Enseignement : Entre expertise et réalité
En Belgique, il suffit apparemment d’être économiste ou financier pour devenir automatiquement spécialiste en pédagogie. À court de finances, et n’osant pas taxer les personnes très riches et les entreprises de la même façon que les citoyens qui créent leur richesse, c’est-à-dire les travailleurs, la Fédération Bruxelles-Wallonie se trouve en difficultés financières. Pour cette raison, elle a mis sur pied un comité dit « d’experts » chargé de proposer des mesures d’économie. Ce comité a donc émis des propositions dans les domaines de la petite enfance, la culture, l’aide à la jeunesse, l’audiovisuel, les sports et l’enseignement. [1]
Parmi les propositions en rapport avec l’enseignement, on trouve notamment l’idée d’augmenter la charge horaire des enseignants. Cette charge horaire serait à augmenter de deux heures par semaine et même de quatre heures par semaine pour les professeurs d’éducation physique, plastique ou musicale. Le comité qualifie les professeurs en charge de ces disciplines comme des « enseignants dits à charge autonome faible ». Selon le commentaire d’un spécialiste en finances, ces professeurs « n’ont pas de cours à préparer ou de devoirs à corriger »[2]

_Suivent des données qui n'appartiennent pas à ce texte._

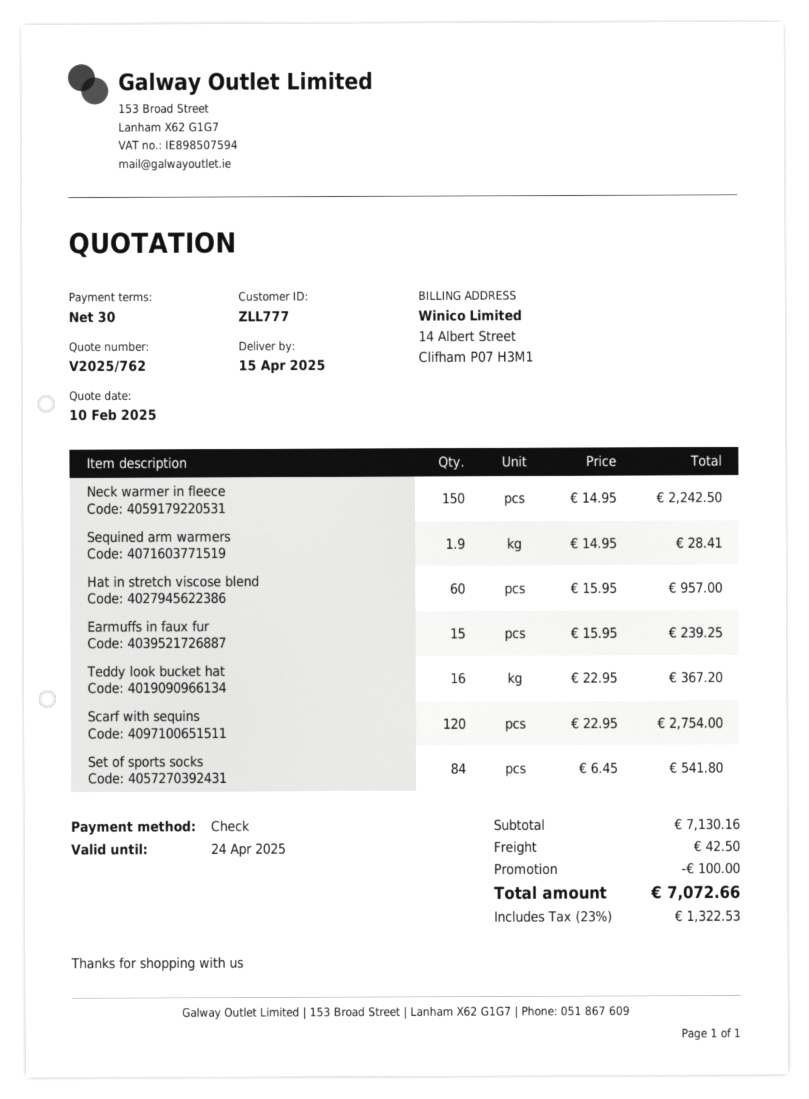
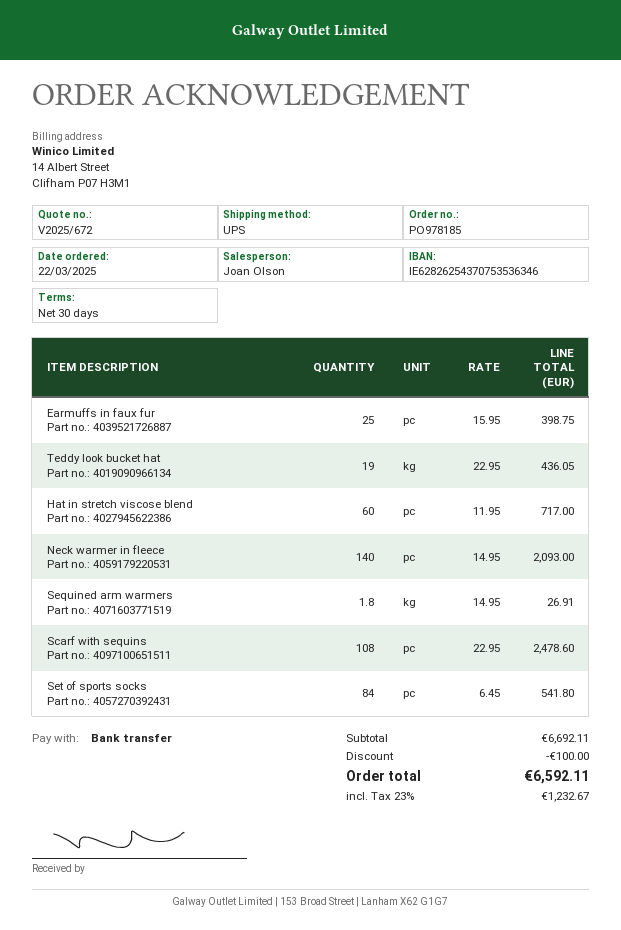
quote number: V2025/762 -> V2025/672
payment method: cheque -> bank transfer
Neck warmer in fleece: 150 x 14.95 = 2242.50 -> 140 x 14.95 = 2093.00
Sequined arm warmers: 1.9 x 14.95 = 28.41 -> 1.8 x 14.95 = 26.91
Hat in stretch viscose blend: 60 x 15.95 = 957.00 -> 60 x 11.95 = 717.00
Earmuffs in faux fur: 15 x 15.95 = 239.25 -> 25 x 15.95 = 398.75
Teddy look bucket hat: 16 x 22.95 = 367.20 -> 19 x 22.95 = 436.05
Scarf with sequins: 120 x 22.95 = 2754.00 -> 108 x 22.95 = 2478.60
subtotal: 7130.16 -> 6692.11
shipping: 42.50 -> none
tax: 23% = 1322.53 -> 23% = 1232.67
total: 7072.66 -> 6592.11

Un tel argument ne manque pas de susciter « la fureur des syndicats » qui précisent qu’on ne parle que de la partie visible de la charge des enseignants, « c’est-à-dire celle qui est prestée face aux élèves ». Roland Lahaye (CSC Enseignement) rappelle qu’il y a un travail de préparation des cours en amont et un travail de suivi en aval à prester. Adrien Rosman (SETCa-SEL) précise : « On demande depuis des années d’objectiver le temps de travail par une étude indépendante. Ce qui n’a jamais été fait, parce que nous avons la conviction que, comme en Flandre, une telle étude montrerait que les enseignants dépassent le seuil légal du temps de travail hebdomadaire. Nos collègues flamands travaillent 46 heures par semaine. »

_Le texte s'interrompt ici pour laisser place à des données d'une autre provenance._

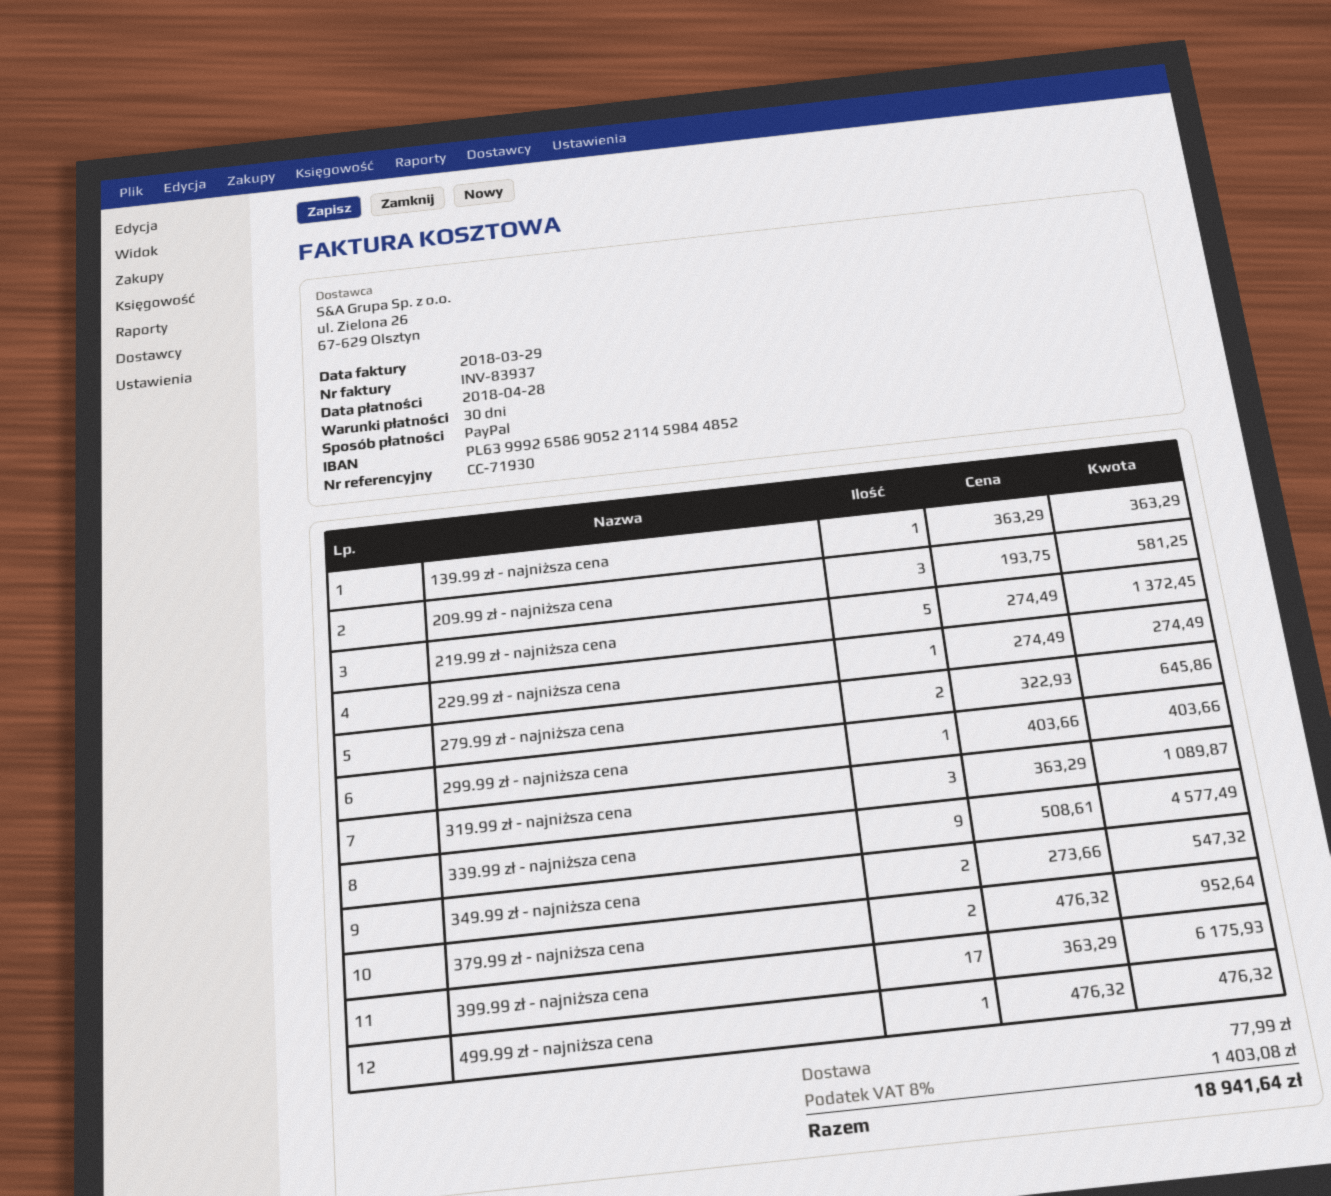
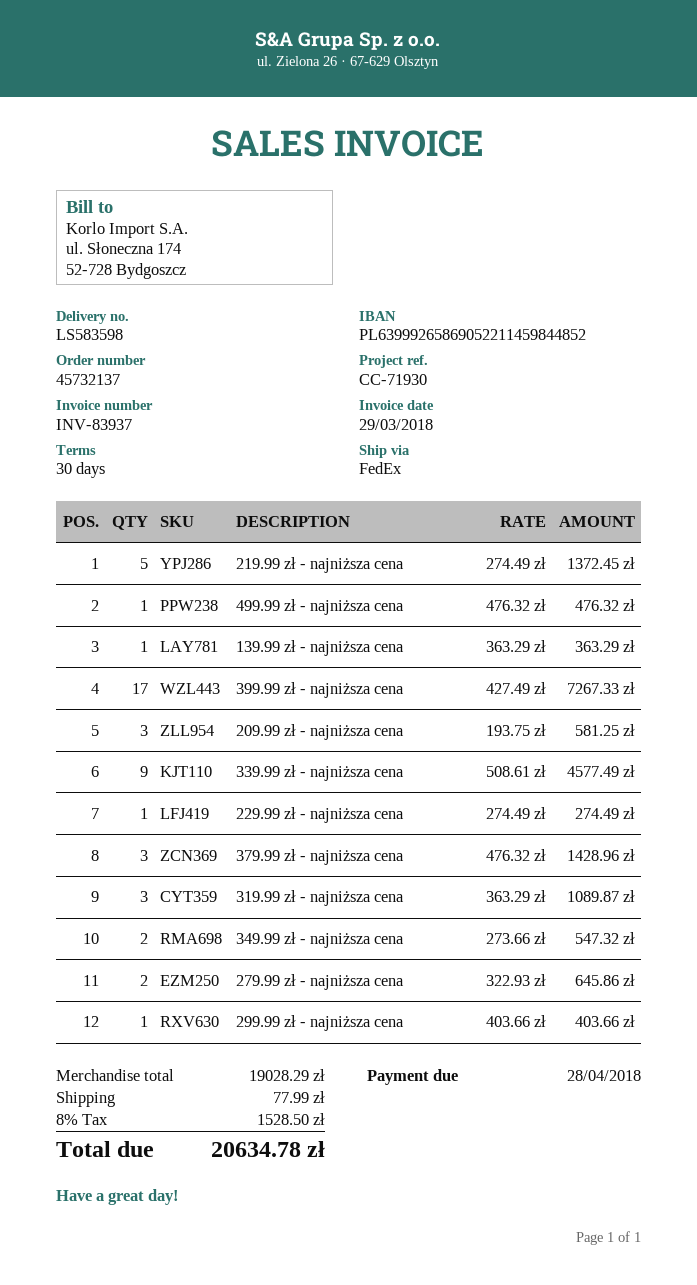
379.99 zł - najniższa cena: 2 x 476.32 = 952.64 -> 3 x 476.32 = 1428.96
399.99 zł - najniższa cena: 17 x 363.29 = 6175.93 -> 17 x 427.49 = 7267.33
tax: 8% = 1403.08 -> 8% = 1528.50
total: 18941.64 -> 20634.78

Quant aux trois disciplines visées par la proposition d’une augmentation supplémentaire de la charge horaire, on semble tout ignorer de ces matières qui, tout comme les autres cours, exigent des préparations. Elles comprennent des parties théoriques pouvant porter, selon le cas, sur l’histoire de la musique ou des arts plastiques, sur les connaissances à acquérir dans le domaines de la santé, l’analyse critique des médias visuels, la déontologie du sport etc. Leur travail de correction ne se limite pas à souligner des fautes mais peut consister en la rédaction de commentaires nuancés et objectivables. De plus, tout comme les professeurs de sciences ou de cours techniques ou professionnels comportant de la pratique en atelier, les enseignants de ces disciplines ont fréquemment du matériel à gérer et à préparer.
Finalement, ce sont essentiellement eux à qui les directions d'école demandent souvent des prestations supplémentaires en rapport avec les fêtes de fin d’année, des bals scolaires, des décors de théâtre, des fancy-fairs, la confection d’affiches ou des mises en page de documents, tout cela étant bien nécessaire pour pallier l’insuffisance de financement public.

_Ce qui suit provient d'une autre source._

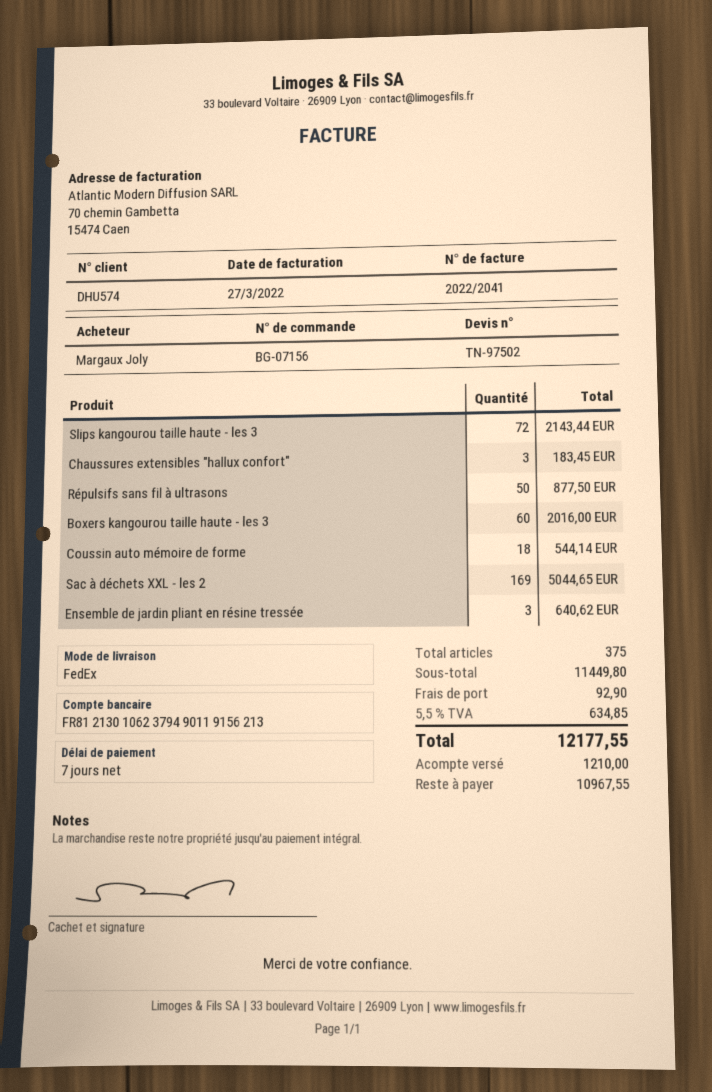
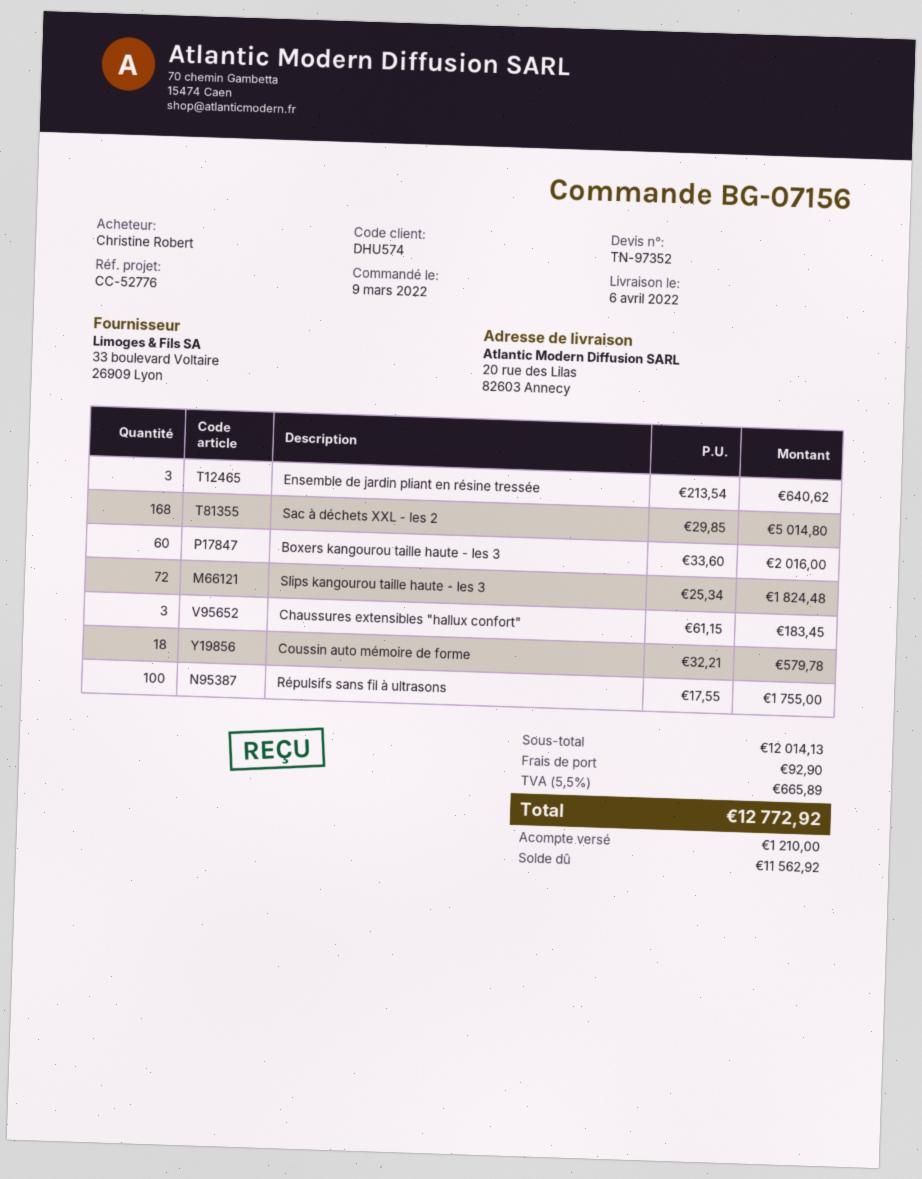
quote number: TN-97502 -> TN-97352
ordered by: Margaux Joly -> Christine Robert
Slips kangourou taille haute - les 3: 72 for 2143.44 -> 72 for 1824.48
Répulsifs sans fil à ultrasons: 50 for 877.50 -> 100 for 1755.00
Coussin auto mémoire de forme: 18 for 544.14 -> 18 for 579.78
Sac à déchets XXL - les 2: 169 for 5044.65 -> 168 for 5014.80
subtotal: 11449.80 -> 12014.13
tax: 5.5% = 634.85 -> 5.5% = 665.89
total: 12177.55 -> 12772.92
balance: 10967.55 -> 11562.92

De plus, ces enseignants ne doivent pas moins, sinon plus, se tenir au courant de l’évolution et de l’actualité en rapport avec leur discipline. L’histoire de l’Art ne s’arrête pas à Van Gogh, la musique ne se limite pas à quelques chansonnettes, l’éducation physique ne peut ignorer le problème de la violence dans les stades et au-delà.
On dirait que le comité cherche, selon un proverbe qui date de l’Antiquité, à diviser pour permettre de gouverner. Il se base pour cela sur des préjugés très répandus qu’il ne fait que renforcer mais dont l’utilisation ne prouve que son ignorance... à moins qu’il s’agisse de mauvaise foi.
[1] L'Avenir, 25 septembre 2025, p. 2-3.
[2] La Meuse, 26 septembre 2025, p. 18.